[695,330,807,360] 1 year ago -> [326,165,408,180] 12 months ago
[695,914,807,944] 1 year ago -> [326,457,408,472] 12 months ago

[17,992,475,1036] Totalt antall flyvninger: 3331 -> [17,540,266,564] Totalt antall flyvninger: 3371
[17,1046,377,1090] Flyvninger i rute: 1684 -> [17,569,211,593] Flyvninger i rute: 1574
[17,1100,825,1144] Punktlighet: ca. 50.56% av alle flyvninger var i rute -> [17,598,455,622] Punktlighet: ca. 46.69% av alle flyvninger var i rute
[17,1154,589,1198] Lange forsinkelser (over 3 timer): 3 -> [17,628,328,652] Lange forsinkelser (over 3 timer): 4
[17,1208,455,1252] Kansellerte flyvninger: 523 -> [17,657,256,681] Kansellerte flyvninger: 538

---

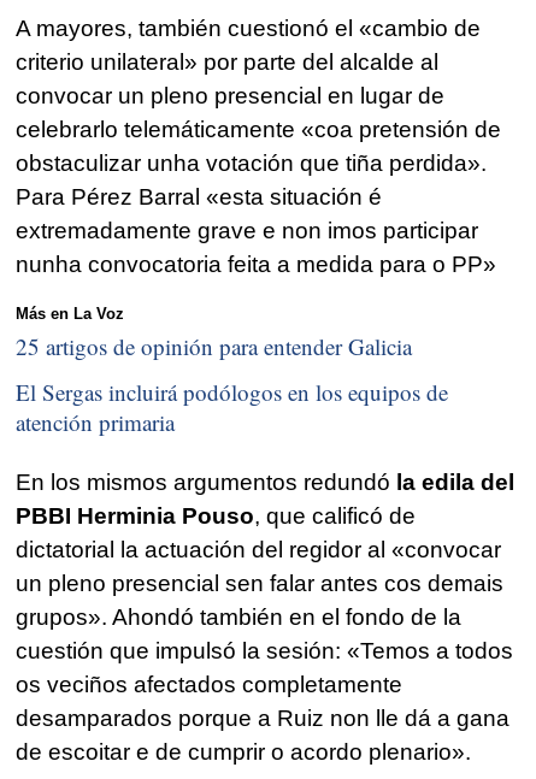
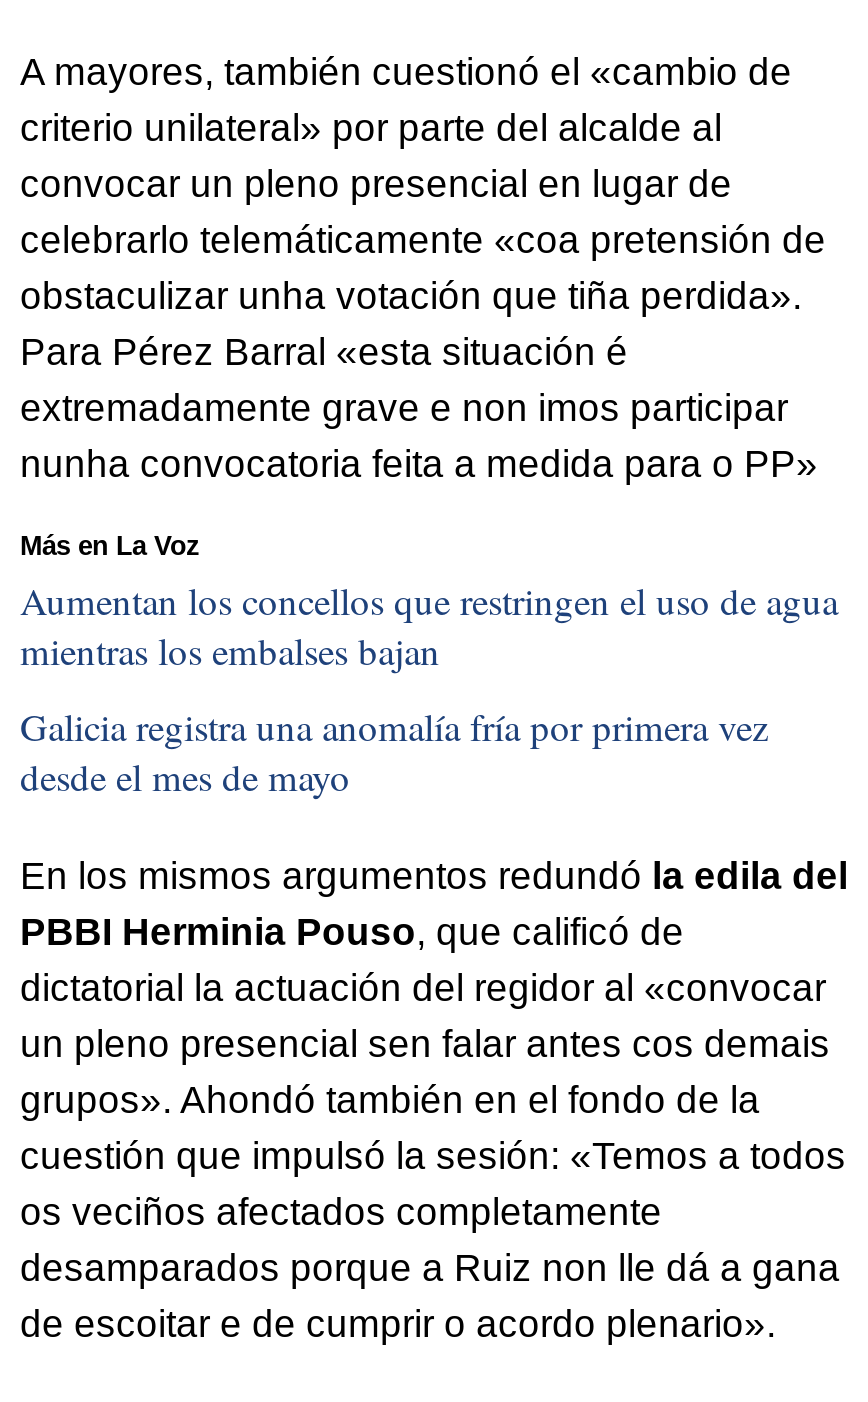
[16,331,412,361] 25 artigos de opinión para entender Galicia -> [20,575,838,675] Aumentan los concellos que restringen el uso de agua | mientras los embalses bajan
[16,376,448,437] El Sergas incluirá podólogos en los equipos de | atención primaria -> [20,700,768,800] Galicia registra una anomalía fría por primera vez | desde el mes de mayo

---

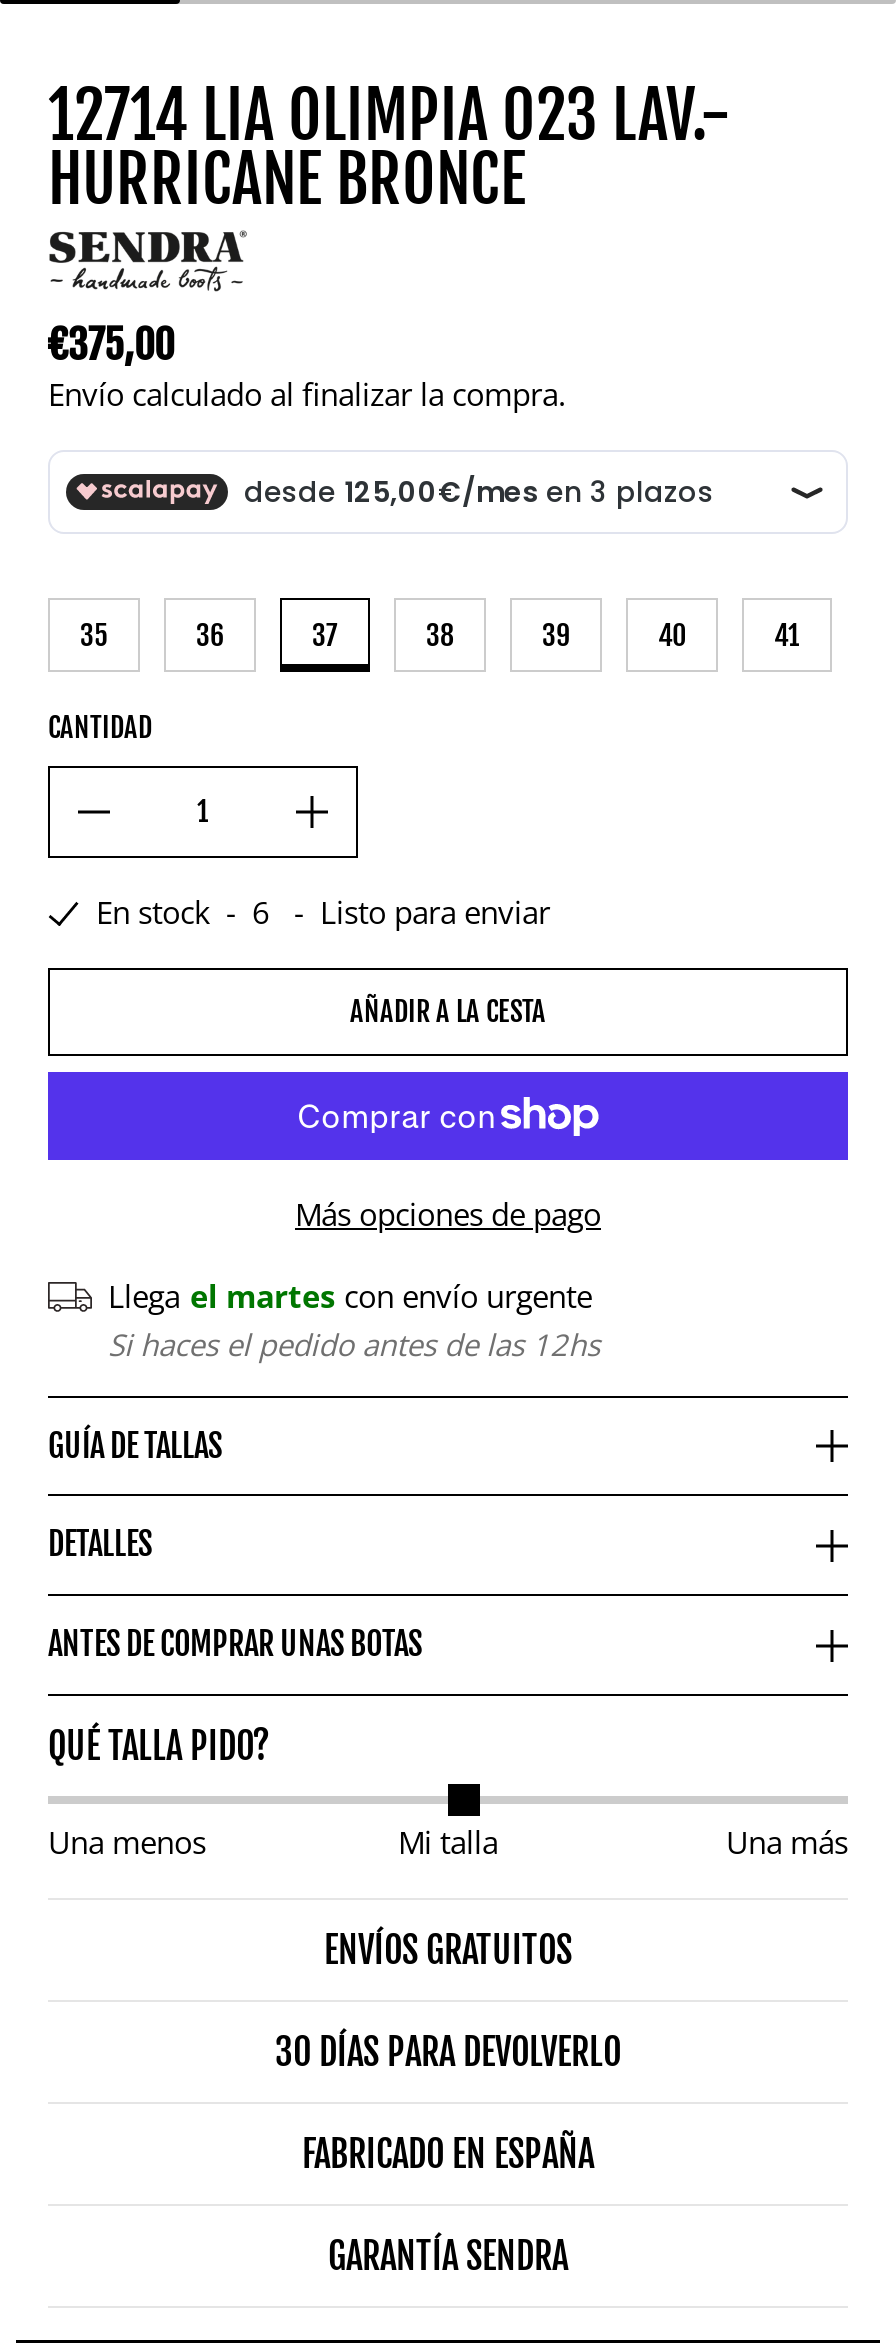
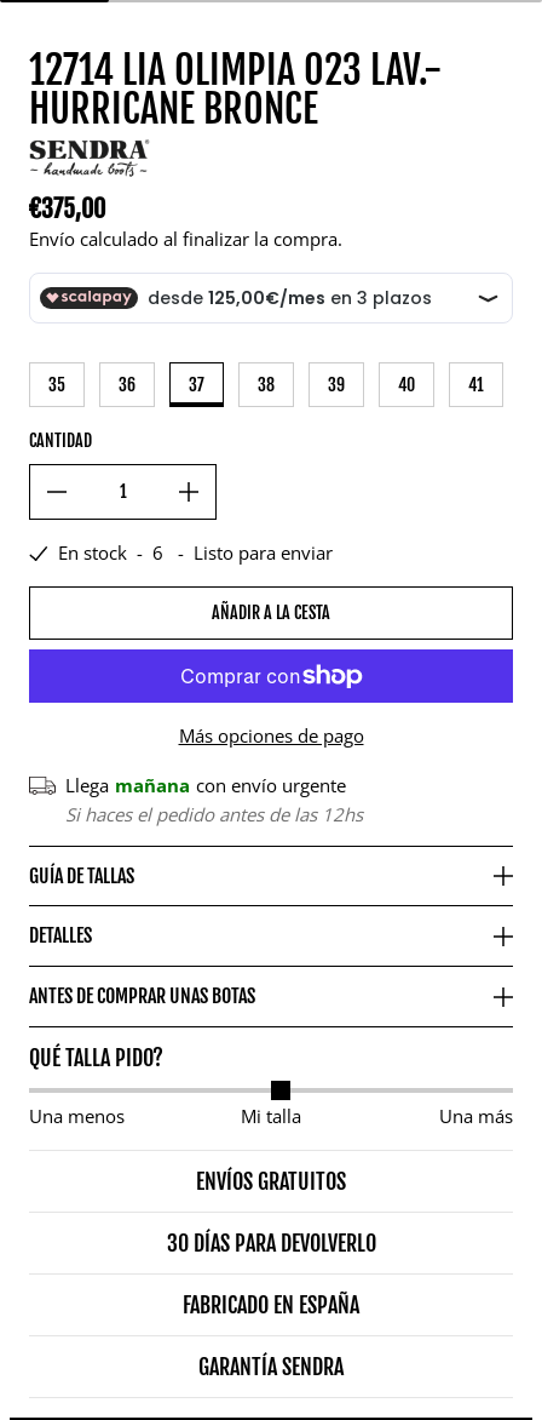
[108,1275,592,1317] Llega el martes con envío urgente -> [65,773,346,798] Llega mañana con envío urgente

Task details: Out of the data above, transcribe exactly and only the lines starting with the line that has "[695,330,807,360] 1 year" and going on through the line that has "[17,1154,589,1198] Lange forsinkelser", both included.

Your solution:
[695,330,807,360] 1 year ago -> [326,165,408,180] 12 months ago
[695,914,807,944] 1 year ago -> [326,457,408,472] 12 months ago

[17,992,475,1036] Totalt antall flyvninger: 3331 -> [17,540,266,564] Totalt antall flyvninger: 3371
[17,1046,377,1090] Flyvninger i rute: 1684 -> [17,569,211,593] Flyvninger i rute: 1574
[17,1100,825,1144] Punktlighet: ca. 50.56% av alle flyvninger var i rute -> [17,598,455,622] Punktlighet: ca. 46.69% av alle flyvninger var i rute
[17,1154,589,1198] Lange forsinkelser (over 3 timer): 3 -> [17,628,328,652] Lange forsinkelser (over 3 timer): 4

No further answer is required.